The local wavelet power spectra of the samples SSIs have the highest spectral power peaks at a certain day on the rotation timescales of 22–33 days. If these highest spectra power peaks are higher than their corresponding the 95% confidence level, the significant rotation period of the samples SSIs in each day during the time interval considered can be determined by using these highest spectral power peaks. In the same way, the significant rotation period of all SSIs in each day can be determined, respectively, during the two time intervals of 2003 April 14 to 2013 July 15 and 2014 February 26 to 2020 February 25. However, due to the fact that the SSIs are finite-length series, the local wavelet power spectra of the SSIs at the beginning and end may be artifacts. In order to ensure that the obtained results are the real rotation periods, we do not take into account the 200 data points of local wavelet power spectra at the beginning and end in time interval of former, such case also in time interval of latter but 100 data points at the beginning and end are not considered. The significant rotation periods for all SSIs in each day during the two time intervals considered are shown in Figs. 3 and 4, respectively. At the same time, the rotation periods for all SSIs in each day, without considering statistical significance, are also displayed in the two figures for comparison. In this scenario, some rotation periods for these SSIs are below the 95% confidence level. This may be attributed to the relatively weak rotation signal of the SSIs during a specific time interval as well as possible data gaps (accounting for only 2.0–2.7%). However, even though these periods are below the 95% confidence level, they may still exceed a certain confidence level and, to some extent, can exhibit the temporal variation of rotation for these SSIs on long timescales. In the subsequent analysis, we consider the significant rotation periods and the rotation periods without regard to statistical significance, respectively. The results obtained in both cases are used for mutual verification and complementation.
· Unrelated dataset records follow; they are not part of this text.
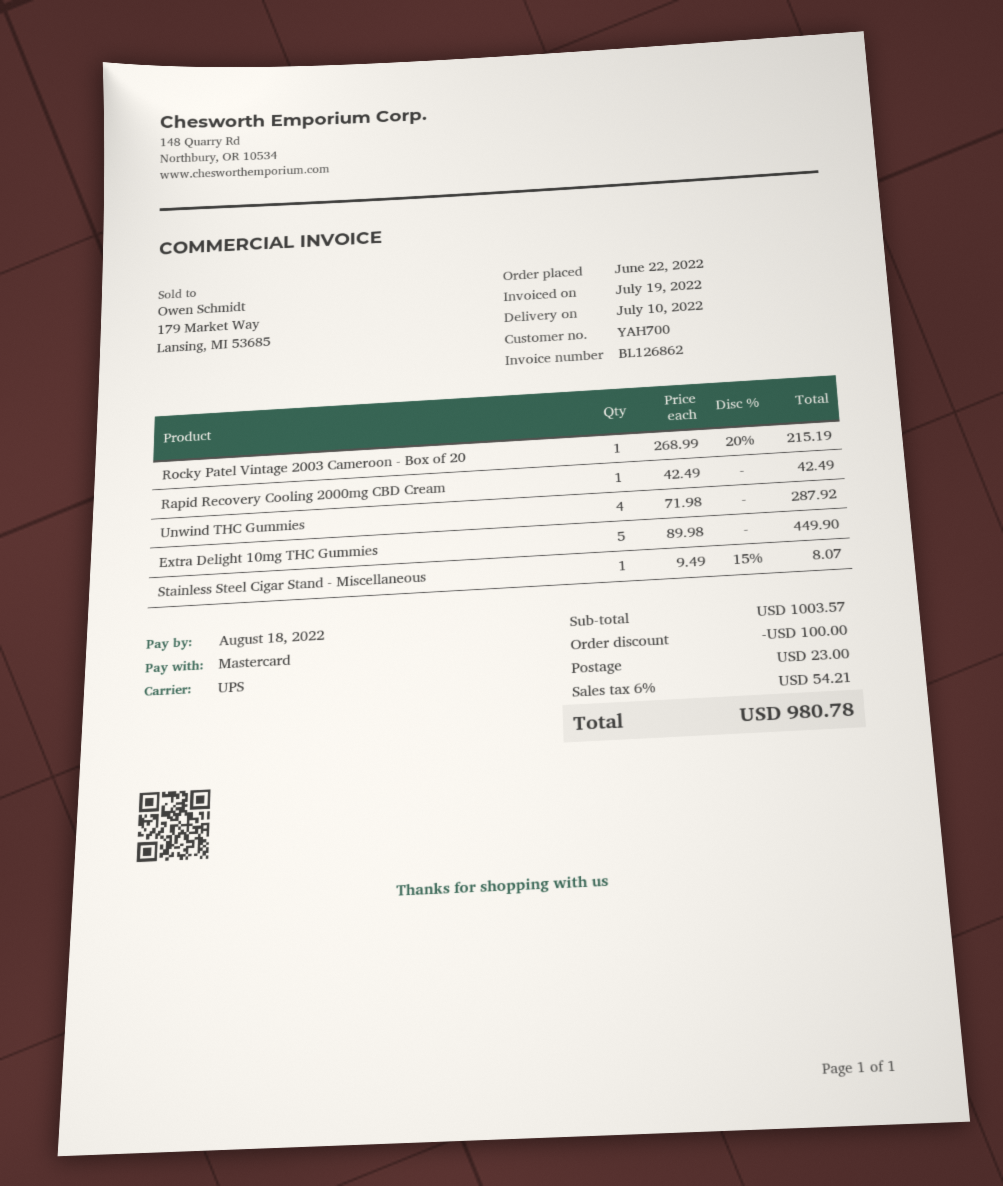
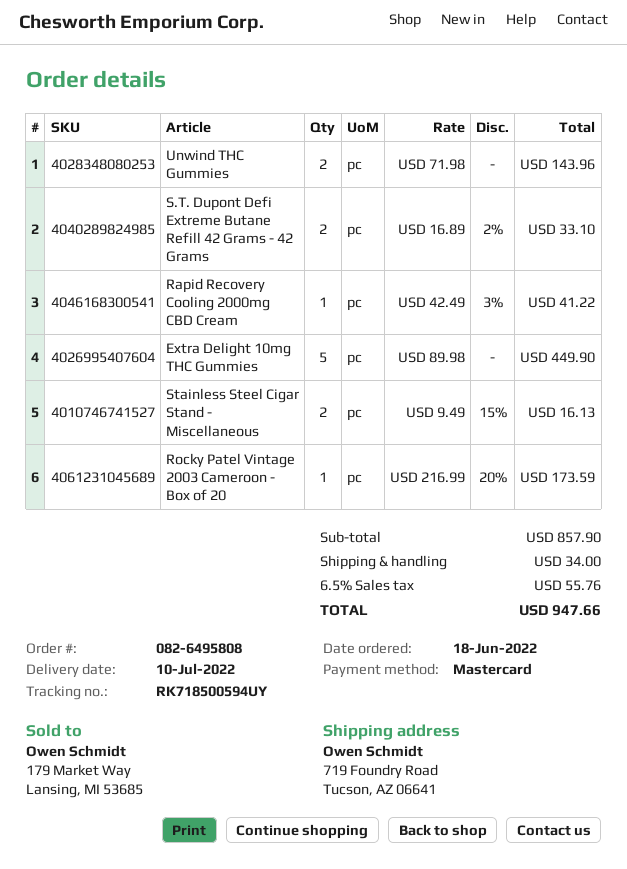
order date: 2022-06-22 -> 2022-06-18
Rocky Patel Vintage 2003 Cameroon - Box of 20: 1 x 268.99 - 20% = 215.19 -> 1 x 216.99 - 20% = 173.59
Rapid Recovery Cooling 2000mg CBD Cream: 1 x 42.49 = 42.49 -> 1 x 42.49 - 3% = 41.22
Unwind THC Gummies: 4 x 71.98 = 287.92 -> 2 x 71.98 = 143.96
Stainless Steel Cigar Stand - Miscellaneous: 1 x 9.49 - 15% = 8.07 -> 2 x 9.49 - 15% = 16.13
S.T. Dupont Defi Extreme Butane Refill 42 Grams - 42 Grams: none -> 2 x 16.89 - 2% = 33.10
subtotal: 1003.57 -> 857.90
discount: 100.00 -> none
shipping: 23.00 -> 34.00
tax: 6% = 54.21 -> 6.5% = 55.76
total: 980.78 -> 947.66

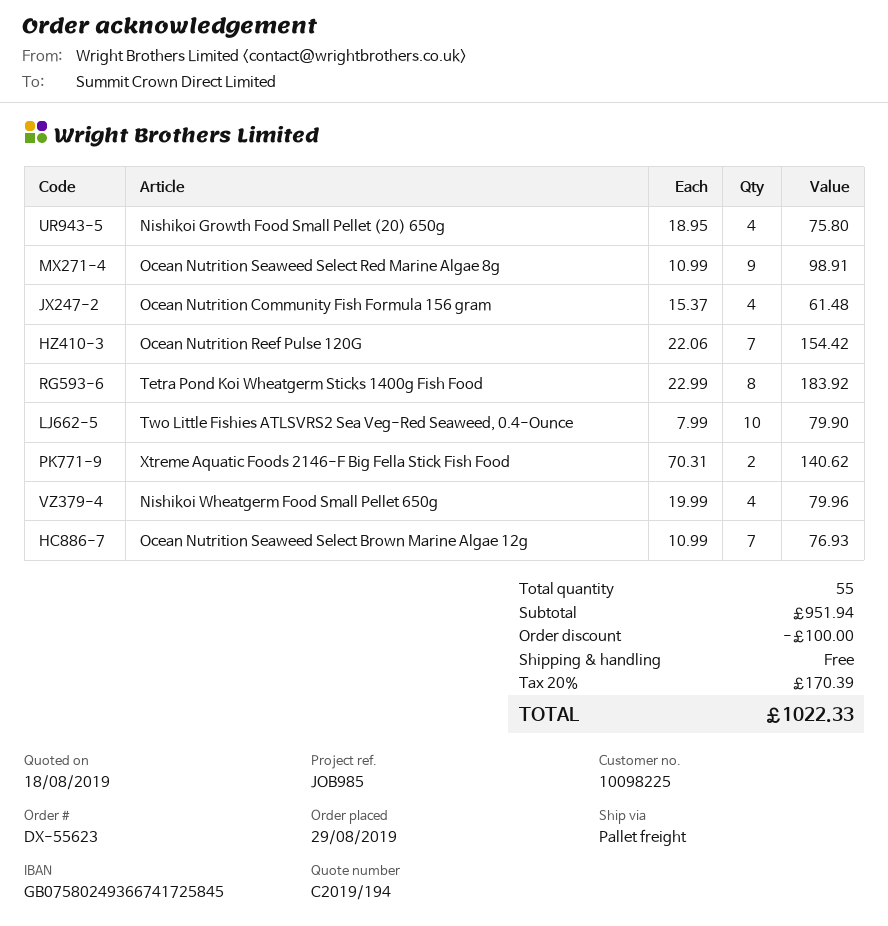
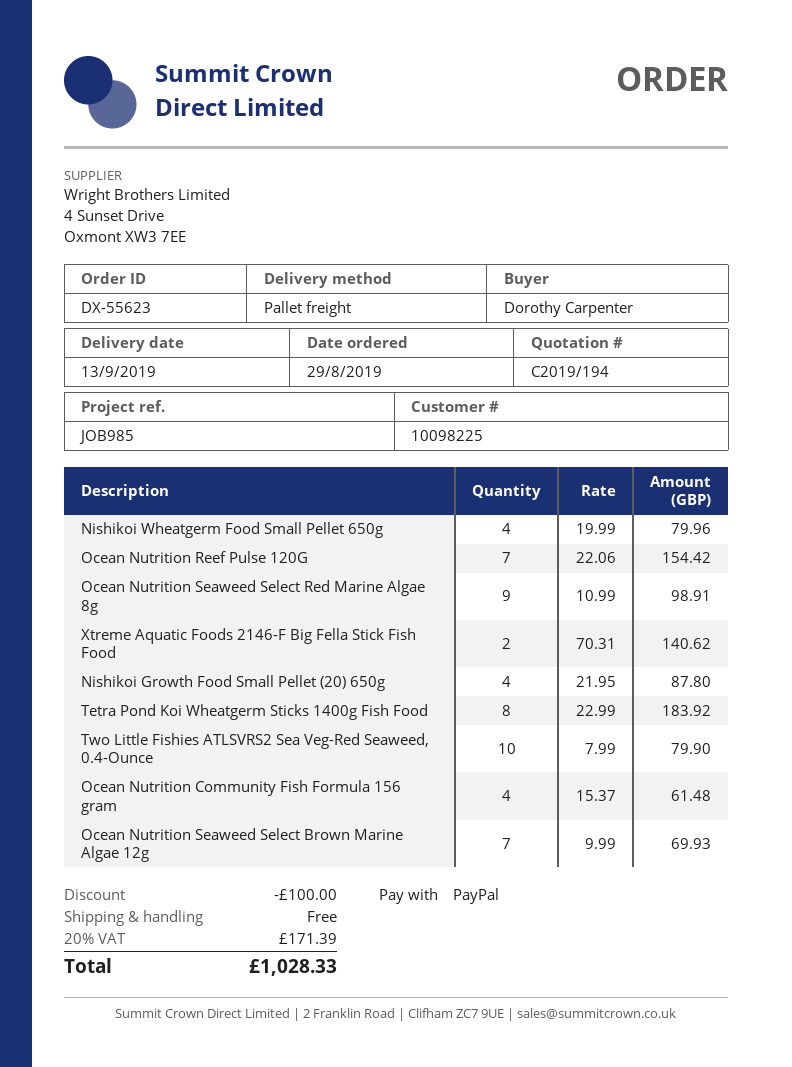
Nishikoi Growth Food Small Pellet (20) 650g: 4 x 18.95 = 75.80 -> 4 x 21.95 = 87.80
Ocean Nutrition Seaweed Select Brown Marine Algae 12g: 7 x 10.99 = 76.93 -> 7 x 9.99 = 69.93
tax: 20% = 170.39 -> 20% = 171.39
total: 1022.33 -> 1028.33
As the two figures show, both the significant rotation periods and the rotation periods without regard to statistical significance are all taken into account, the rotation periods for all SSIs vary with time and exist rotational modulation. For the SSIs at the spectral intervals 1–40 nm, the rotation periods exhibit consistent temporal evolution throughout the entire time interval considered (2003 April 14 to 2020 February 25). Similarly, from the beginning time to the first half of 2005 and from the second half of 2012 to the end of 2015, the temporal evolution of the rotation periods for the SSIs at the spectral intervals 116–264 nm is also almost consistent, and such temporal evolution is almost consistent with the temporal evolution of the rotation periods for the SSIs at the spectral intervals 1–40 nm in these time intervals. However, from the second half of 2005 to the first half of 2012 and from 2016 to the ending time, the temporal evolution of the rotation periods for the SSIs at the spectral intervals 116–264 nm shows a coexistence of consistency and discrepancy. The consistency of temporal evolution of rotation periods is consistent with the temporal evolution of the rotation periods for the SSIs at the spectral intervals 1–40 nm, while the discrepancy of temporal evolution varies with time. This seems to be related to the solar activity, and the maximum discrepancy occurs during the minimum of solar cycle. For the SSIs at the spectral intervals 950–1600 nm, the temporal evolution of the rotation periods shows relatively large discrepancies in some regions of the two figures, but the overall trend of the temporal evolution remains generally consistent throughout the entire time interval considered. However, the temporal variation of the rotation periods for these SSIs is almost different with that of rotation for the SSIs at the spectra intervals 1–40 and 116–264 nm in most time of the entire time interval considered. Additionally, the two figures also indicate that the rotation periods of SSIs at the spectra intervals 950–1600 nm are generally longer than those of SSIs at the spectra intervals 1–40 and 116–264 nm. Nevertheless, in some times, the rotation periods of SSIs at spectra intervals 950–1600 are shorter than/or very close to the rotation periods of SSIs at spectra intervals 1–40 and 116–264 nm.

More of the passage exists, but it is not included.